Top of SUPPLIED DATA

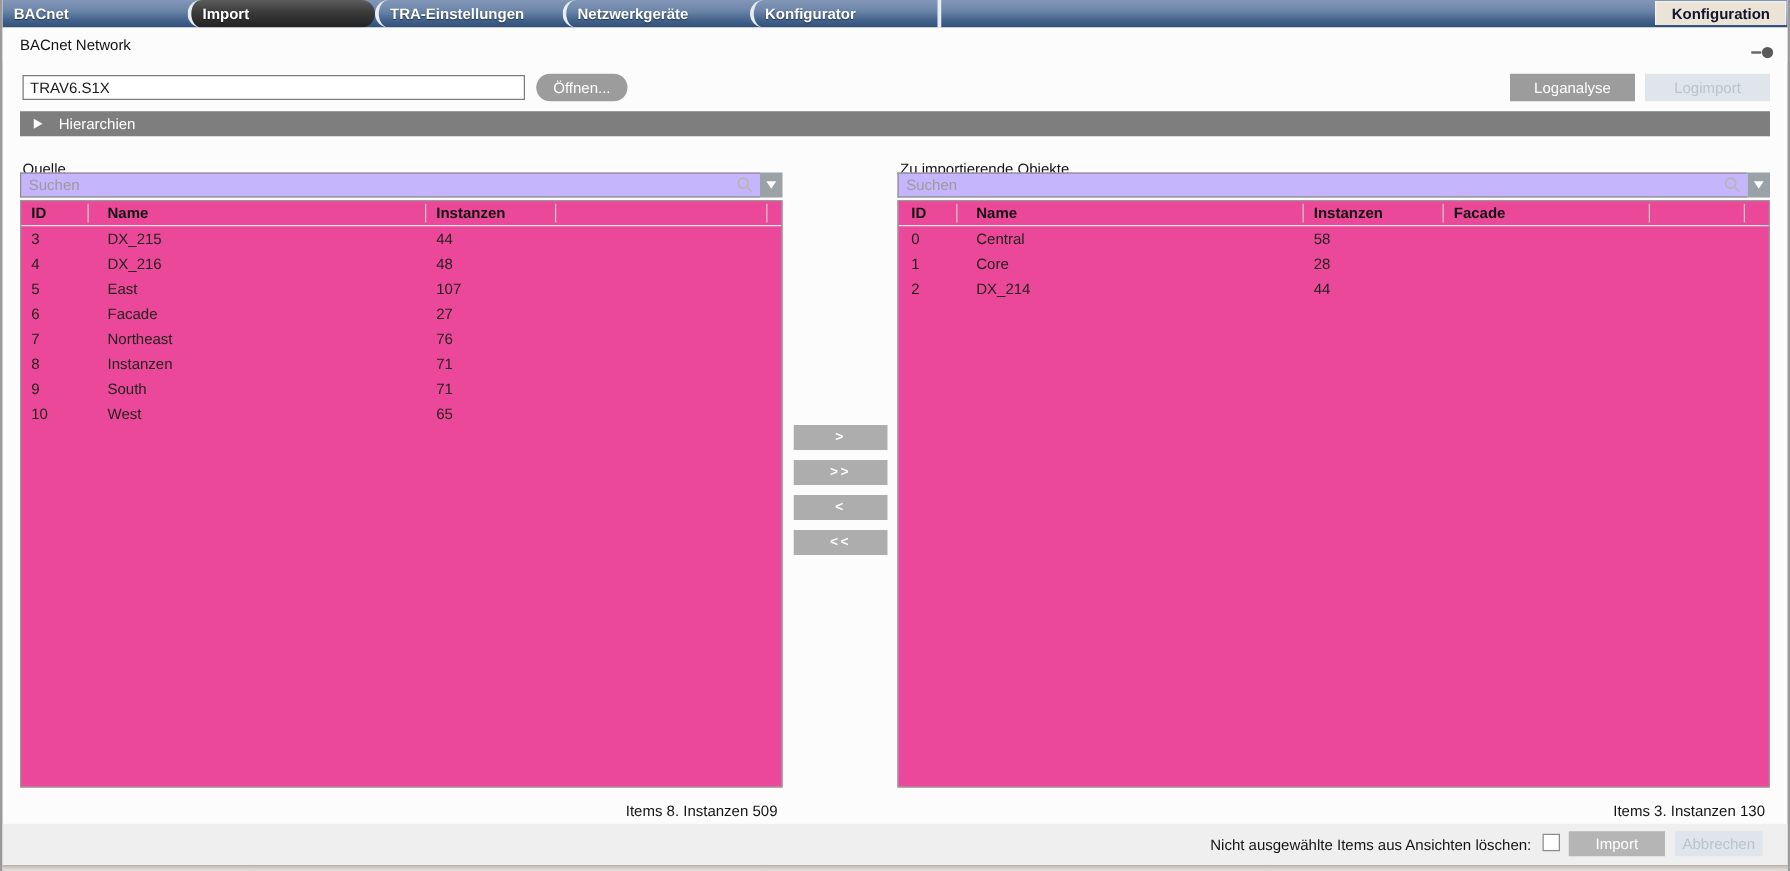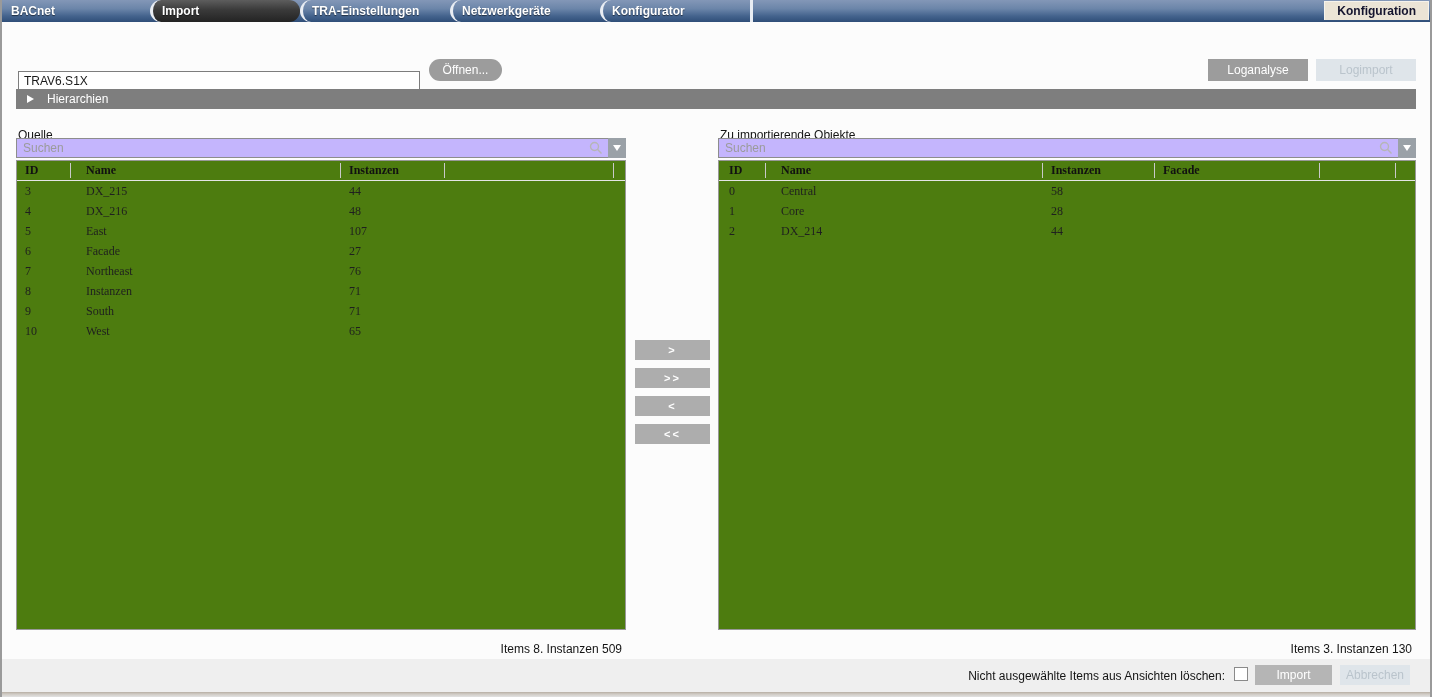--- a/index.html
+++ b/index.html
@@ -118,6 +118,15 @@
     <div class="tab-right">Konfiguration</div>
   </div>
 
+  <div class="page-header">
+    <span class="page-title">BACnet Network</span>
+    <span class="pin-icon">
+      <svg width="20" height="10" viewBox="0 0 20 10">
+        <line x1="1" y1="5" x2="9" y2="5" stroke="#6a6a6a" stroke-width="2"></line>
+        <circle cx="14" cy="5" r="4.5" fill="#595959"></circle>
+      </svg>
+    </span>
+  </div>
 
   <input class="file-input" type="text" value="TRAV6.S1X" style="">
   <button id="open-btn" class="btn btn-gray">Öffnen...</button>

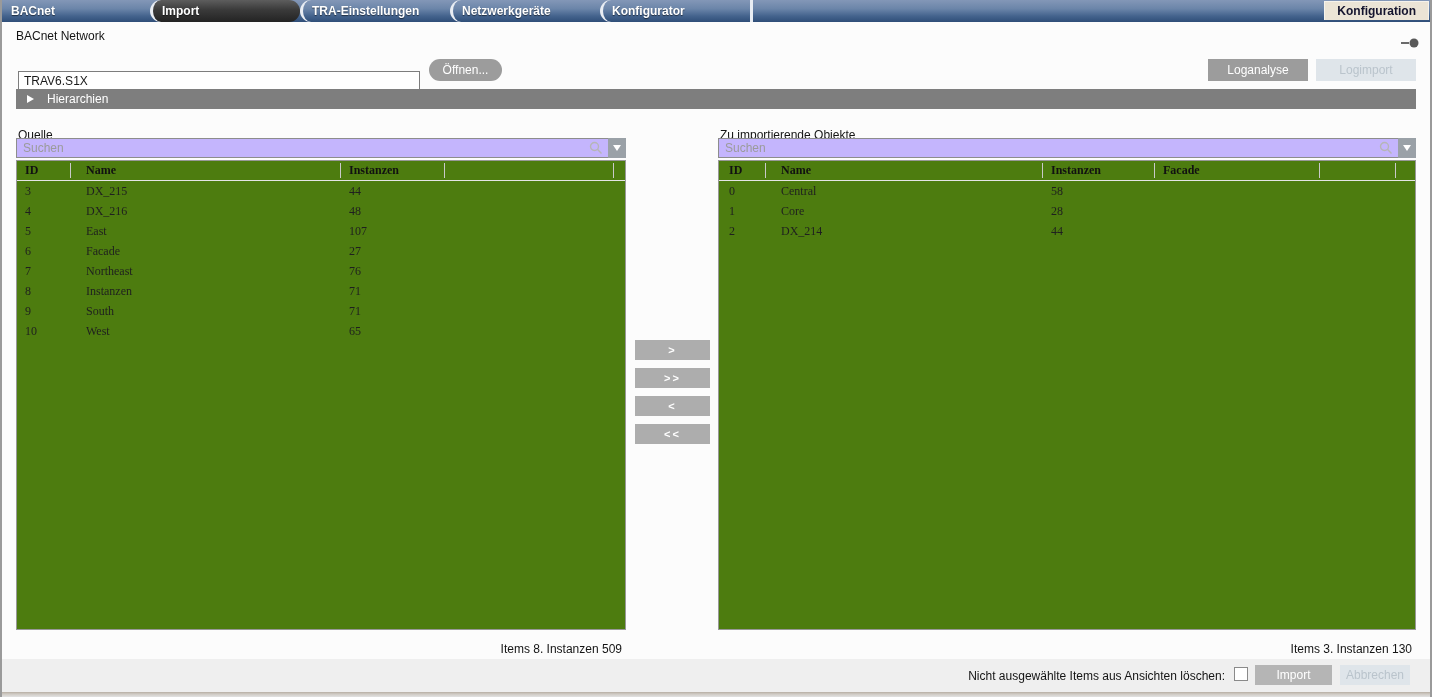--- a/index.html
+++ b/index.html
@@ -36,7 +36,6 @@
     position:absolute; left:16px; top:60px; width:402px; height:20px;
     border:1px solid #7d7d7d; font-size:12px; padding:0 5px; color:#1a1a1a; background:#fff;
     font-family:"Liberation Sans",sans-serif;
-    margin-top:11px;
   }
   .btn { border:none; font-size:12px; font-family:"Liberation Sans",sans-serif; cursor:pointer; }
   .btn-gray { background:var(--button-gray,#9c9c9c); color:#fff; }

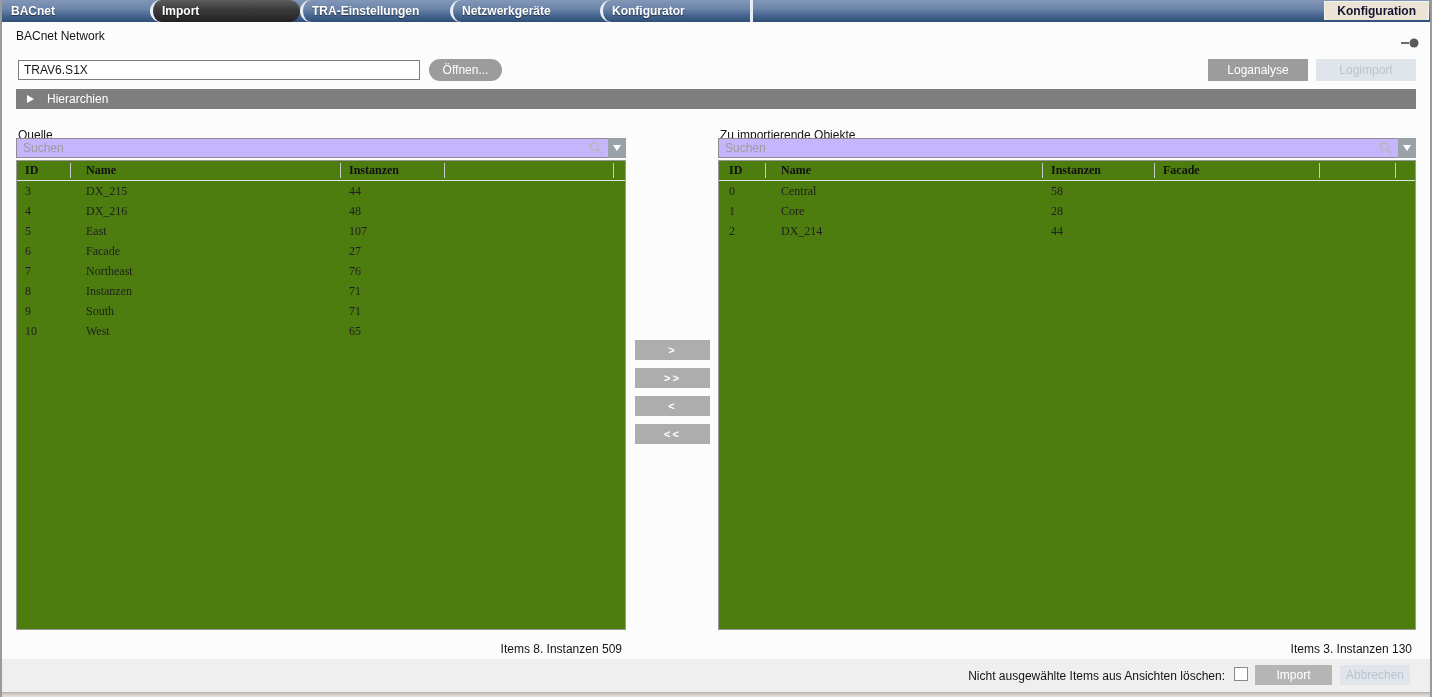--- a/index.html
+++ b/index.html
@@ -69,7 +69,7 @@
   }
   .drop-tri { width:0; height:0; border-left:4.5px solid transparent; border-right:4.5px solid transparent; border-top:6px solid #fff; }
   .tablebox {
-    position:absolute; top:160px; height:470px; background:#4d7c0f; border:1px solid #989898; overflow:hidden;font-family:Liberation Serif, serif;
+    position:absolute; top:160px; height:470px; background:#ec4899; border:1px solid #989898; overflow:hidden;
   }
   #source-table { left:14px; width:610px; } #target-table { left:716px; width:698px; }
   .thead { display:grid; height:20px; align-items:center; border-bottom:1px solid #e4e4e4; }

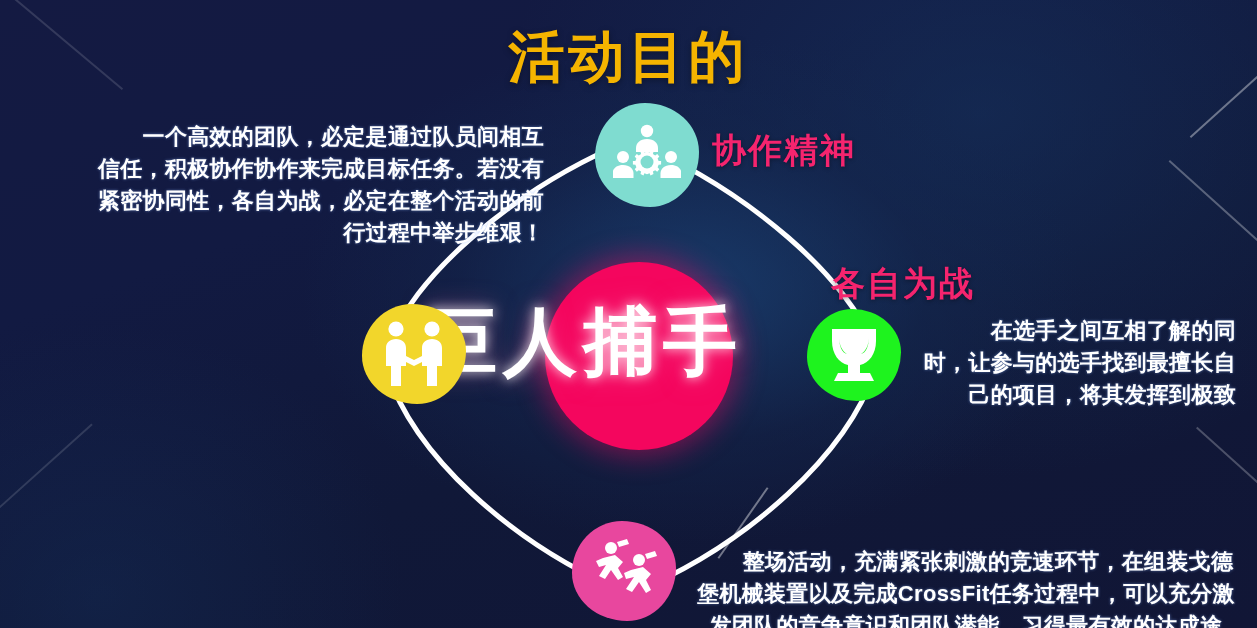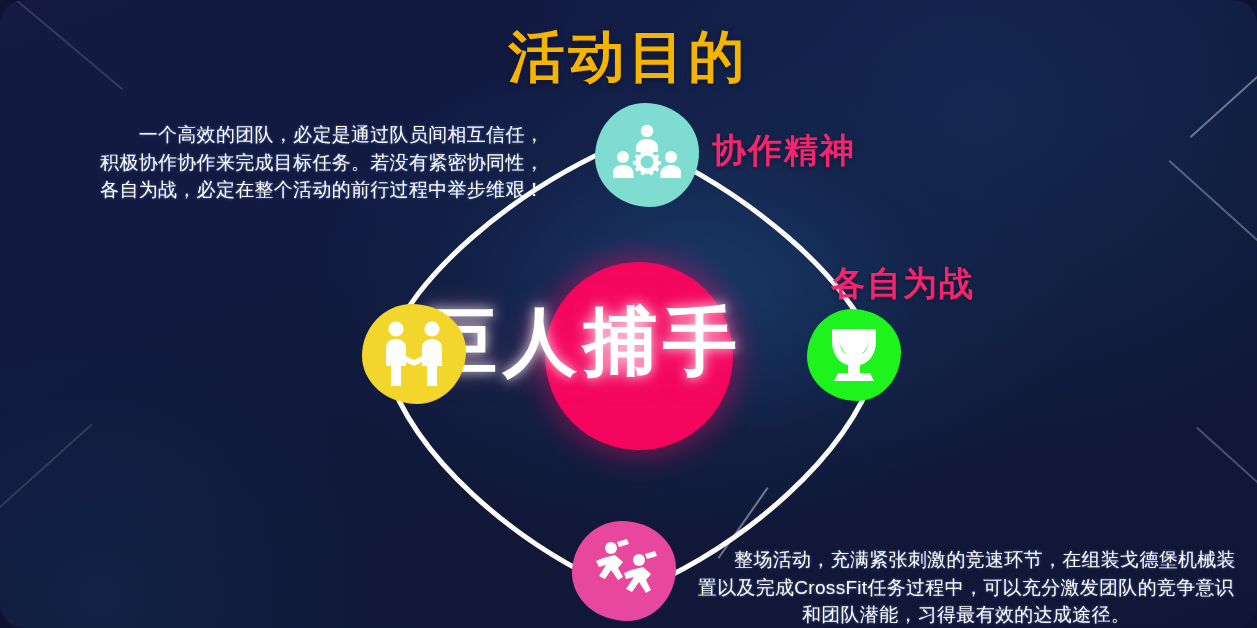--- a/index.html
+++ b/index.html
@@ -24,7 +24,6 @@
       radial-gradient(ellipse 680px 520px at 78% 18%, rgba(22,52,96,0.55) 0%, rgba(17,28,62,0.0) 70%),
       radial-gradient(ellipse 420px 380px at 8% 95%, rgba(20,44,86,0.45) 0%, rgba(15,22,52,0.0) 72%),
       linear-gradient(160deg, #141a42 0%, #121a42 30%, #101838 60%, #111636 100%);
-    border-radius: 24px;
   }
 
   

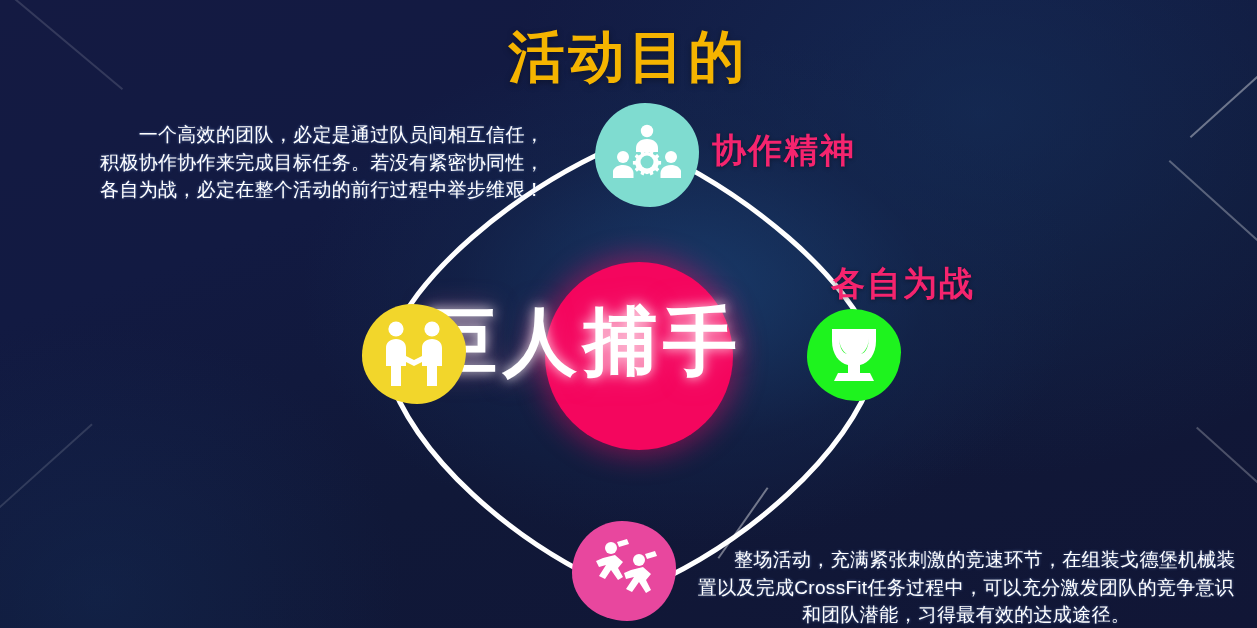--- a/index.html
+++ b/index.html
@@ -130,8 +130,8 @@
   
   .para {
     position: absolute;
-    font-size: 19px;
-    font-weight: normal;
+    font-size: 22px;
+    font-weight: bold;
     color: #ffffff;
     line-height: 1.45;
     letter-spacing: 0.3px;

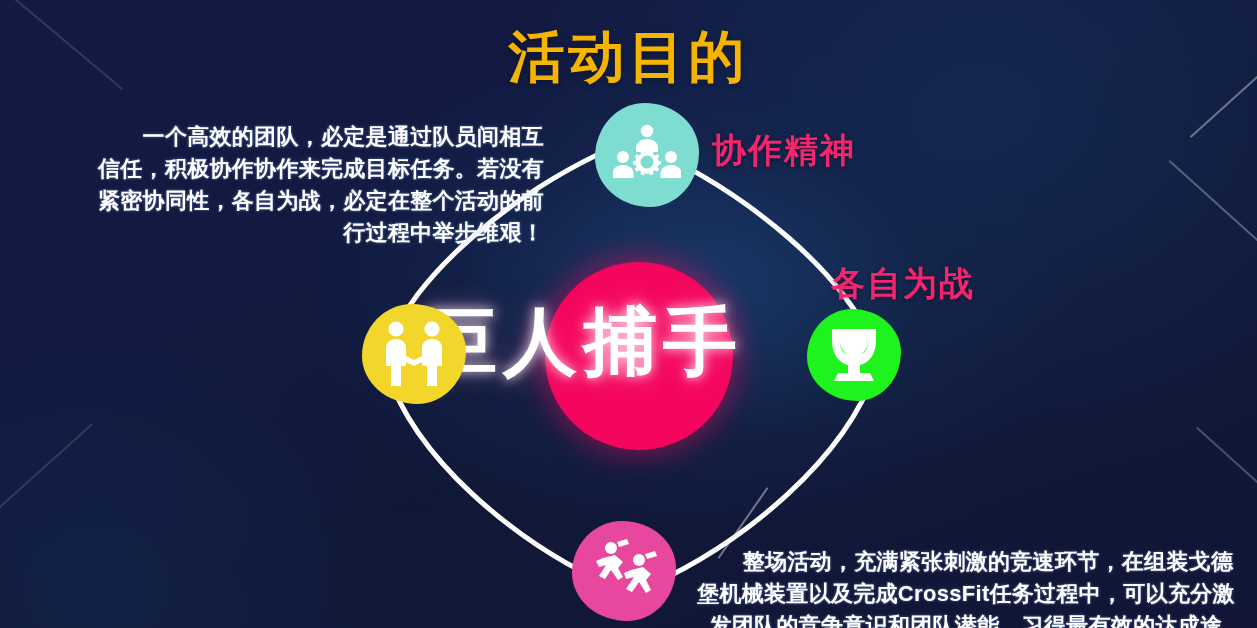--- a/index.html
+++ b/index.html
@@ -225,6 +225,7 @@
     </svg>
   </div>
   <div class="cat-label" id="label-right">各自为战</div>
+  <div class="para" id="para-right">在选手之间互相了解的同时，让参与的选手找到最擅长自己的项目，将其发挥到极致</div>
 
   <div class="node" id="node-bottom">
     <svg width="74" height="66" viewBox="0 0 74 66">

Bottom of SUPPLIED DATA

→ **EXERCISE DETAILS**
Starting at the line that holds "line-height: 1.45;" and ending at the last line of the material above, repeat each line exactly, both ends included, and leave the pictures out.

→ **ANSWER BELOW**
     line-height: 1.45;
     letter-spacing: 0.3px;

--- a/index.html
+++ b/index.html
@@ -225,6 +225,7 @@
     </svg>
   </div>
   <div class="cat-label" id="label-right">各自为战</div>
+  <div class="para" id="para-right">在选手之间互相了解的同时，让参与的选手找到最擅长自己的项目，将其发挥到极致</div>
 
   <div class="node" id="node-bottom">
     <svg width="74" height="66" viewBox="0 0 74 66">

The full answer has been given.